Common painkillers linked to heart attack risk

Twitter: @helena_fordham

Headache, toothache, flu? Pop a pill! Many of us will have taken non-steroidal anti-inflammatory drugs (NSAIDs). They are convenient, inexpensive and widely available without a prescription. However, recent research suggests that NSAIDs could increase your risk of a heart attack  by as much as 50%.  So, are the stories in the media just scaremongering, or is there some truth behind these headlines?

 What are NSAIDs?

NSAIDs are medications commonly used to reduce inflammation, a high temperature (fever) and alleviate pain. Commonly used NSAIDs include naproxen, ibuprofen, diclofenac, and high-dose aspirin (low doses are not usually considered a NSAID, but that’s another story).  Without being too scientific, when trauma or infection strikes, the body responds by producing prostaglandin hormones. These hormones cause inflammation and pain, which NSAIDs block the production of.

The Research

The research in question was published in the British Medical Journal earlier this year. This was meta-analysis (the gold standard of medical research), collecting data of NSAID consumption from several observational studies. In total almost half a million patients were included. The data was then analysed to compare NSAID consumption between patients who had had a cardiac event against those who had not.
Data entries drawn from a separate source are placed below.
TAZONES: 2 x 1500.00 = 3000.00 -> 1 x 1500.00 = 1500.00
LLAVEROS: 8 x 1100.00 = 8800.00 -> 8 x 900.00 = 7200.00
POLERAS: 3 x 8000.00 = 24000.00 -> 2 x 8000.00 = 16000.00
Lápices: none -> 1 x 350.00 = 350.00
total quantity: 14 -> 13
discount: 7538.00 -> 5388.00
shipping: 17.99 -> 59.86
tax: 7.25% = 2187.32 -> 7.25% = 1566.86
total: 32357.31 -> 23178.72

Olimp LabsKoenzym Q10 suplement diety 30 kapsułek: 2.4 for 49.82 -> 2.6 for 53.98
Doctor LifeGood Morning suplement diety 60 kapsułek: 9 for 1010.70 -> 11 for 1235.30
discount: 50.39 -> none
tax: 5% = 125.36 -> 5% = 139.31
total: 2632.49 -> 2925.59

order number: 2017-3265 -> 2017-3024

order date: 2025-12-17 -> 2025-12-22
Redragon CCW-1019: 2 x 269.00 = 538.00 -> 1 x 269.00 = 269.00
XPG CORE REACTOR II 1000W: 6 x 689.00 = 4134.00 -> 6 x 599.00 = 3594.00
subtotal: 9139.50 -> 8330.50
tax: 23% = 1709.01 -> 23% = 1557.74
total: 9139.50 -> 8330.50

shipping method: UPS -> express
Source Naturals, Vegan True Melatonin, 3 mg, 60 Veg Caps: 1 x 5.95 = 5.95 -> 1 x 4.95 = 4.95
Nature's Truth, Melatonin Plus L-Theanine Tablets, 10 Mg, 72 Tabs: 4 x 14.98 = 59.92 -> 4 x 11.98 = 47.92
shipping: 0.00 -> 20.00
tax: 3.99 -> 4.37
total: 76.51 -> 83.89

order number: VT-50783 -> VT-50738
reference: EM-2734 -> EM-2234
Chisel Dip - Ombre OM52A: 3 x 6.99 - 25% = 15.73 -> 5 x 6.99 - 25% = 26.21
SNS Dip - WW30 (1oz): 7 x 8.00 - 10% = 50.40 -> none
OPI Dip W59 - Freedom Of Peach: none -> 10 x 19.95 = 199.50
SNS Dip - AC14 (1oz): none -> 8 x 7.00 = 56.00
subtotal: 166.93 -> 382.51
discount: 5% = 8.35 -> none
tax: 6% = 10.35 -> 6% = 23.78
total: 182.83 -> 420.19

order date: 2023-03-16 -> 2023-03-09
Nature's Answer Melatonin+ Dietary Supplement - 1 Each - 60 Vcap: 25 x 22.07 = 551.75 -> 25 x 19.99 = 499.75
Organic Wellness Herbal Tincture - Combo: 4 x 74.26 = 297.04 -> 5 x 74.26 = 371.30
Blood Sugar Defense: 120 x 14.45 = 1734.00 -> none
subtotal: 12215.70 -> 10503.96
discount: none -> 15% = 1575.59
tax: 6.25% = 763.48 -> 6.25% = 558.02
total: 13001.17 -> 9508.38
The results of the study were mixed. But overall, the results suggest that: commonly-used NSAIDs may increase heart attack risk compared to patients who had not used them in the previous year. Also, ibuprofen increased risk by 48%, which increased further if the dose exceeded 1200mg a day.

Nevertheless, closer inspection reveals some limitations that question the validity of these results:

  • Only patients prescribed NSAIDs were included in the meta-analysis; those taking  NSAIDs over-the-counter (without prescription) were excluded. Given the availability of NSAIDs, the results may not be representative of the general population.
  • Observational studies (as the name suggests) observe the exposure effect. In other words, the research is not conducted in a controlled environment. This means that variables such as smoking and BMI could affect the results.
  • Heart attack risk at ‘baseline’ is not provided in the paper; therefore, we don’t know if the patients in this meta-analsysis were at high risk of a heart attack before taking NSAIDs.

What now?

Despite this study’s limitations, the results do suggest increased cardiac risk for some NSAIDs for some of the population. That risk increases with dose and remains at its highest point during the first month. These findings are supported by NICE (National Institute for Health and Care Excellence), who confirm that there is substantial evidence to link NSAID consumption and heart attacks. However, the risky high doses should only be taken under the direction of a qualified medical professional. If you are at risk of a cardiovascular event, or feel you that might be, it’s important to speak to your GP before taking such medications.

Whilst this may sound rather daunting, there is no need to panic if you are generally in good health.  Short-term, low-dose NSAIDs are safe for many people when self-treating common ailments.  But, should you find yourself reaching for the painkillers regularly, it may be worth speaking to your doctor about the many available alternatives.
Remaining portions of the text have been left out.